Il s’inscrit dans une démarche sémiologique offrant ainsi des perspectives de
lecture enrichissantes et éclairantes pour le récit. Tel est le cas de la 4L de
Mina « qui joue » dans Indigo. La voiture rejoint les moyens de
communication omniprésents : téléphone, Skype, fenêtres, portes, escalier,
rues et moyens de transports... Une voiture atypique pour des personnages,
Mina-Nora- atypiques !
A un premier niveau de lecture, la 4L sert à déposer les
enfants au lycée et/ou à les ramener à la maison. La voiture effectue ainsi une
trajectoire somme toute fonctionnelle, entre un point de départ et un point
d’arrivée. Ce faisant, elle ouvre sur une trajectoire qui symbolise une
destinée qui est celle des personnages, notamment Nora. La voiture fonctionne
aussi comme un lieu, un habitacle qui en termes dramaturgiques se présente
comme un huis clos qui renvoie à l’enfermement de Nora. On la découvre en ouverture du film sous le
lit ; elle se cache souvent dans une boîte en carton où on peut lire
« fragile »…Prisonnière d’une destinée gérée d’une manière esthétique
qui renvoie à un cinéma de genre ; il y a quelque chose par exemple de conte,
de merveilleux. Il y a du Shyamalan, celui de Sixième sens !
Dans sa spécificité
matérielle (la marque, le jeu de couleurs de sa peinture…), la voiture indique
d’une manière éloquente la différence, thème fondateur du récit. « Elle
est juste différente » dit Mina à sa sœur Leila, la mère accablée de Nora.

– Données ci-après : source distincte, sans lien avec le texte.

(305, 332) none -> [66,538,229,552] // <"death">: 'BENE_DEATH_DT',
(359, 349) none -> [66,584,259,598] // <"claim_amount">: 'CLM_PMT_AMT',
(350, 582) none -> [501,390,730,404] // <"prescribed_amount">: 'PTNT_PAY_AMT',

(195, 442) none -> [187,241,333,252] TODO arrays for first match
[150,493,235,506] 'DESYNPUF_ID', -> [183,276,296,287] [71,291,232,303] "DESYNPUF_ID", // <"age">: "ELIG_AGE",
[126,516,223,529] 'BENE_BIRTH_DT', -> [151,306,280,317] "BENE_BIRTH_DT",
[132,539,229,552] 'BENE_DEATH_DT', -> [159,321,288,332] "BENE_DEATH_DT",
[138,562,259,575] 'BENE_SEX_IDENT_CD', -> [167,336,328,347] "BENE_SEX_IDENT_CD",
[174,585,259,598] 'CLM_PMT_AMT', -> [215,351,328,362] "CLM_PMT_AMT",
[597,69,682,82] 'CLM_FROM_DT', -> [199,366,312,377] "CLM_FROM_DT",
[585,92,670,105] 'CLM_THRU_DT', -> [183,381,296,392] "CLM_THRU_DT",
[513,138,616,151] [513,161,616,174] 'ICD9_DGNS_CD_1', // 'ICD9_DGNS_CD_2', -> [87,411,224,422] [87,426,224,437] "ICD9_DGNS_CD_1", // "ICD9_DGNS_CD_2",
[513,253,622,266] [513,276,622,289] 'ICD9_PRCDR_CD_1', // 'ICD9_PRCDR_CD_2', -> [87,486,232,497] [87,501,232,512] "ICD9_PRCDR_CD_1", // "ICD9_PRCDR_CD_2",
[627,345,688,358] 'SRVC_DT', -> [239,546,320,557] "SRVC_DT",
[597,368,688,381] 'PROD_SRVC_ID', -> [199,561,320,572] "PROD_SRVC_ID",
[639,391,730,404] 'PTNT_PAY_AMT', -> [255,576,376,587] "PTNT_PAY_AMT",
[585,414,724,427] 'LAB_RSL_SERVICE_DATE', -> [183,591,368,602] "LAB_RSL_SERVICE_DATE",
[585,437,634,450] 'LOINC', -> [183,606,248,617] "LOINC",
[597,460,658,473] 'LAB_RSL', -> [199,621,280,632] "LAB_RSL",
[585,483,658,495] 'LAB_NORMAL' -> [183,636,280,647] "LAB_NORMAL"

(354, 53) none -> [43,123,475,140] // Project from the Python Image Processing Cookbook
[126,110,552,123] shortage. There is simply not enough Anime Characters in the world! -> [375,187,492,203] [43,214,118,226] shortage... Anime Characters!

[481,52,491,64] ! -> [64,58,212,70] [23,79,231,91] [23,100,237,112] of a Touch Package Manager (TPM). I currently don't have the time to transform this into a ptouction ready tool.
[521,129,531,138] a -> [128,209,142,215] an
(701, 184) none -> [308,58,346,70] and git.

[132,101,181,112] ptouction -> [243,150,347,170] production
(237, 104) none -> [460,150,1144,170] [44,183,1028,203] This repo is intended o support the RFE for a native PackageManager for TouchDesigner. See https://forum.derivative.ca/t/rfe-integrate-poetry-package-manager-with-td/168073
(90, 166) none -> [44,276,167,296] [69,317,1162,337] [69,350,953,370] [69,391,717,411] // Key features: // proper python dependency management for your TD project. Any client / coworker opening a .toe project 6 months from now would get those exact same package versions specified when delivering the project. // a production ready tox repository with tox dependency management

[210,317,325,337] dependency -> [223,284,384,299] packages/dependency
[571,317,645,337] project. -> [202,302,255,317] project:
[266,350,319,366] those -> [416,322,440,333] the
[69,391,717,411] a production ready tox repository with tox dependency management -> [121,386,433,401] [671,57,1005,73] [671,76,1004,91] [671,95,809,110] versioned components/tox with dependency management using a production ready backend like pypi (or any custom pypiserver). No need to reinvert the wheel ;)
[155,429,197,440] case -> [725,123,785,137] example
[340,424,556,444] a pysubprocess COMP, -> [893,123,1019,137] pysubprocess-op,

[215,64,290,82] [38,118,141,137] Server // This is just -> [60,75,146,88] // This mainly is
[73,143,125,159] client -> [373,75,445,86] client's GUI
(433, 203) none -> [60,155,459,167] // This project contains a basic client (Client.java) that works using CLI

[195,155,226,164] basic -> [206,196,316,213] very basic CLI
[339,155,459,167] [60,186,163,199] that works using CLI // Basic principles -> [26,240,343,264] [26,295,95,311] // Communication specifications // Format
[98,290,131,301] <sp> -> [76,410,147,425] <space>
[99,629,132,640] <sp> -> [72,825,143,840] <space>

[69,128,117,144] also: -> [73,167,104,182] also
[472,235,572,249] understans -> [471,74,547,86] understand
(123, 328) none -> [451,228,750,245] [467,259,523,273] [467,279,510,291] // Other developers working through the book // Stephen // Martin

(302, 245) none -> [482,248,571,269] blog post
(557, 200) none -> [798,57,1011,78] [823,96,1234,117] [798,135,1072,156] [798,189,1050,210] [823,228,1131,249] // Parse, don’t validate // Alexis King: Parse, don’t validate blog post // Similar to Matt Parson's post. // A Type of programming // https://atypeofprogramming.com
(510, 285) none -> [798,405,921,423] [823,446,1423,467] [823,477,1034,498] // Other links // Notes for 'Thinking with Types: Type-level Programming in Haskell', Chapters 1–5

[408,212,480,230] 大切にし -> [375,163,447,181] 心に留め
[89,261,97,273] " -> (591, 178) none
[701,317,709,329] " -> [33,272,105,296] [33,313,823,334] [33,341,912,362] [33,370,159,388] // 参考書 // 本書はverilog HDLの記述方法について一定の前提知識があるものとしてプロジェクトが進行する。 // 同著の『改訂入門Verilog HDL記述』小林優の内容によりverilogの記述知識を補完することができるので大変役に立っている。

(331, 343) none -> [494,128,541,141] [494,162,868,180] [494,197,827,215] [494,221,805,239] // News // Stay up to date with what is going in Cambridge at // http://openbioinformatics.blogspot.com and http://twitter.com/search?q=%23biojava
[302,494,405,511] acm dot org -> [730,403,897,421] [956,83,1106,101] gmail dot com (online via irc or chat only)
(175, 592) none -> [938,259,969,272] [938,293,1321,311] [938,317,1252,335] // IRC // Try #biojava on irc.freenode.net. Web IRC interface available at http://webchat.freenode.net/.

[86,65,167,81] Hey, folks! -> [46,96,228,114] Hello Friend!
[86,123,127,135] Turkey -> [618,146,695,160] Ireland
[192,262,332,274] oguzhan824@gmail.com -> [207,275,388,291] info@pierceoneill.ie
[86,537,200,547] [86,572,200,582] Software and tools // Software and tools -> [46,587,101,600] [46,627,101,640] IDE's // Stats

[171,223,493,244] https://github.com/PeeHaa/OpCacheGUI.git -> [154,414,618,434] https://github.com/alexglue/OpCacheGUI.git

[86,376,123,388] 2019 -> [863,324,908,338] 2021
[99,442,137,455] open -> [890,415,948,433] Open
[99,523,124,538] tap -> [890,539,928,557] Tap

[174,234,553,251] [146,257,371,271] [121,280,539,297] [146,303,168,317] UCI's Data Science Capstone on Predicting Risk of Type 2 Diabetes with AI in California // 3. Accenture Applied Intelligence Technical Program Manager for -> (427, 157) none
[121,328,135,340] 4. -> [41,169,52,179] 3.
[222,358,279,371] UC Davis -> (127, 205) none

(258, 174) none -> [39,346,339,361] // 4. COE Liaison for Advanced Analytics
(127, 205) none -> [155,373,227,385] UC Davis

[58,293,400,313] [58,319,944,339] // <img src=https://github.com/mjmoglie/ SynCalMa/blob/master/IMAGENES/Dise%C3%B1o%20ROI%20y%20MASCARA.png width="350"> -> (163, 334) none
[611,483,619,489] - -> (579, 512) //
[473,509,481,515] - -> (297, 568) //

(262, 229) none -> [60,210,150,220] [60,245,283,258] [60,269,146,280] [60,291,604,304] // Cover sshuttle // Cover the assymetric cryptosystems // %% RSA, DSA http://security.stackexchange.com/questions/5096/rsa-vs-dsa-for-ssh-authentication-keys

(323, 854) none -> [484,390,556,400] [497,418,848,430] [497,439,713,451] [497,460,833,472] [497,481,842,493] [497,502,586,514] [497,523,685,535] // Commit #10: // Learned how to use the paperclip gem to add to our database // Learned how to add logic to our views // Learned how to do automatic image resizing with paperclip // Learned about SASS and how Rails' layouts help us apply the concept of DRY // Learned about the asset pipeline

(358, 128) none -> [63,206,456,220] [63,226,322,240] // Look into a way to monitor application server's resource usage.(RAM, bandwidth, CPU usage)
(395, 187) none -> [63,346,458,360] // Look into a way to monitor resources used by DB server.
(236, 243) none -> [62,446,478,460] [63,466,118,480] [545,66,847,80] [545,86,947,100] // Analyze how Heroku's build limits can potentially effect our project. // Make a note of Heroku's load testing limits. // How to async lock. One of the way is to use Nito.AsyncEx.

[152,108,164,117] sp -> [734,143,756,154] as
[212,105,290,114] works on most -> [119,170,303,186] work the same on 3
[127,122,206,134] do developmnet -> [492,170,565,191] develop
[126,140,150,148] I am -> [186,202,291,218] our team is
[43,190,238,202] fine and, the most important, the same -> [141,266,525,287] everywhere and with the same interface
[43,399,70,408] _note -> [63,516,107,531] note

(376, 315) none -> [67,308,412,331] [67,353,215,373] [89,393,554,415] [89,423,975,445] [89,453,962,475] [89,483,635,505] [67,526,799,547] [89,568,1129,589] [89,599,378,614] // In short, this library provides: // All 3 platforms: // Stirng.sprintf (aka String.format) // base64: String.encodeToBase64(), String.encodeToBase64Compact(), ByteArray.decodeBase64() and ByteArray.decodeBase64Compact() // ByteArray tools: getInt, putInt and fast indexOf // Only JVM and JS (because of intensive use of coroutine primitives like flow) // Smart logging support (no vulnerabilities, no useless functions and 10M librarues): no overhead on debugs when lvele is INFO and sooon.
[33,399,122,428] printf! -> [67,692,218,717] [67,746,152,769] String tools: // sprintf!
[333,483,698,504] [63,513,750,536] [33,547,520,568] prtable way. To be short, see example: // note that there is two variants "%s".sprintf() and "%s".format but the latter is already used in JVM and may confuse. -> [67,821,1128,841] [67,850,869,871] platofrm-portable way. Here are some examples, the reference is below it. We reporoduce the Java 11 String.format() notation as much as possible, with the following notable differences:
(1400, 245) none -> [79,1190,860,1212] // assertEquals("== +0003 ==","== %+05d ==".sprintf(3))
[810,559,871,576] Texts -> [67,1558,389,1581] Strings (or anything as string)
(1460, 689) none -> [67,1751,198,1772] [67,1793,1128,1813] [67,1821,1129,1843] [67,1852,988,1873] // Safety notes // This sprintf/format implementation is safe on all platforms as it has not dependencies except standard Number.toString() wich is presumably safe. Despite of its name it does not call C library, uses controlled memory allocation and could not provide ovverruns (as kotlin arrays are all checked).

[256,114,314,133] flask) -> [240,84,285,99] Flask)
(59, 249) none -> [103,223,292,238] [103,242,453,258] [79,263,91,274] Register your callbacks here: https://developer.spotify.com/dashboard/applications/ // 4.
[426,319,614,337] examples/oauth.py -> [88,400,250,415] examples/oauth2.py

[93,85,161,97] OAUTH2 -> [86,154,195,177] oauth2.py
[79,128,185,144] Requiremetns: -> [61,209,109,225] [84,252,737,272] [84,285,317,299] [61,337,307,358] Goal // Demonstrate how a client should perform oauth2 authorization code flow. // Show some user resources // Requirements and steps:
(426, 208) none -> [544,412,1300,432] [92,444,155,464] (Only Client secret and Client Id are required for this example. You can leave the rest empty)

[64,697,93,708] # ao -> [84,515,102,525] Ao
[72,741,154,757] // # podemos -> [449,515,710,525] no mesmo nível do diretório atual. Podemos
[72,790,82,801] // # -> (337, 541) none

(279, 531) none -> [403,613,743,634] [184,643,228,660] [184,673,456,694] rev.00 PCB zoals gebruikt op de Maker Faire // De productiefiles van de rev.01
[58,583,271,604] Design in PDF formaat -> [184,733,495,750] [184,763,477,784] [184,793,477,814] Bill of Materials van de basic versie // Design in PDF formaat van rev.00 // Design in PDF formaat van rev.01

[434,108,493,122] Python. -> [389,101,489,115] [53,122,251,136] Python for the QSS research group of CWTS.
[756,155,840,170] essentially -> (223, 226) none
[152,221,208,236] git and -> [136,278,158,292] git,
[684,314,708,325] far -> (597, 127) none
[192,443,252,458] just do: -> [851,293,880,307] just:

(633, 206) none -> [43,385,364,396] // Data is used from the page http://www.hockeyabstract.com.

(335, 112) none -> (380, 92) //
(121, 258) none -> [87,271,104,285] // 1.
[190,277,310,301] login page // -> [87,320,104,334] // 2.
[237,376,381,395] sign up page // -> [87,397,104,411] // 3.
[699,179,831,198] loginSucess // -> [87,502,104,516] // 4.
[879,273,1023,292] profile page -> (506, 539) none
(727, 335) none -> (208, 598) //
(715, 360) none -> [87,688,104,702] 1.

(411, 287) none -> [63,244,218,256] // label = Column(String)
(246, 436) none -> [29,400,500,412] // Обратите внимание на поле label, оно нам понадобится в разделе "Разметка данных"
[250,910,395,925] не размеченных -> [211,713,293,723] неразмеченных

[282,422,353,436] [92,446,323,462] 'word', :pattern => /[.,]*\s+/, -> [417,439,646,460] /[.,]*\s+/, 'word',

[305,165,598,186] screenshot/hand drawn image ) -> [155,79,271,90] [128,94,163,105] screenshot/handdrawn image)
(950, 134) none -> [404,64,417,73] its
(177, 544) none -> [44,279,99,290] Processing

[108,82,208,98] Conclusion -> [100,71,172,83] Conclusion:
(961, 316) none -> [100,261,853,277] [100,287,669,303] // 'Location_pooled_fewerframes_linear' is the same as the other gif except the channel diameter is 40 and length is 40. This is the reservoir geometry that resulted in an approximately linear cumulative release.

« Différente », en parlant de Nora, Mina parle d’elle-même. Un duo
qui va susciter, chez l’autre (le frère, le professeur…), de par sa
singularité, des réactions de peur, de haine, d’angoisse, voire de
violence…tout le parcours du récit va consister à apprivoiser ces étrangetés
pour accéder à une altérité apaisée. Sur cette voie, le film apparaît comme une
critique d’une certaine modernité. Les hommes en prennent pour leur grade. La
gente masculine n’apparaît pas sous un beau jour : un père absent et
démissionnaire ; au bout du monde (Australie) et ne répond pas aux
questions de la mère ; un jeune frère violent ; un amant qui n’est
pas au rendez-vous. Le comble étant le professeur d’arabe quasi caricature de
la haine gratuite. La médecine moderne n’échappe pas à ce passage en revue
critique ; en contre-champ le récit propose des pratiques thérapeutiques
ancestrales. Mina va être le vecteur qui révèle ses paradoxes et ambiguïtés
d’une société fragmentée. Elle va accompagner Nora dans un véritable parcours
initiatique qui se présente non pas comme un chemin tout indiqué mais comme un
cheminement : dans un plan à la Kiarostami on voit la voiture serpenter
une route de plage en lacets ; tour et détours pour dire la continuité de la
vie. La pluie la nuit et l’eau accentuent la dramatisation de cette quête. La
scène finale du film vient conclure cette recherche, ce voyage intérieur avec ces
beaux plans qui rassemblent les deux héroïnes apaisées, leur voiture avec
l’arrière fond la grande mosquée de Casablanca. Les éléments de réconciliation
(air-terre-eau) sont enfin réunis. Le plan est large, on sort du cadre qui a longtemps
enserré le récit : les cadres des portes, des vitres ; les cadres
sociaux… La caméra peut alors opérer un mouvement ascendant répondant au
mouvement descendant qui avait ouvert le récit.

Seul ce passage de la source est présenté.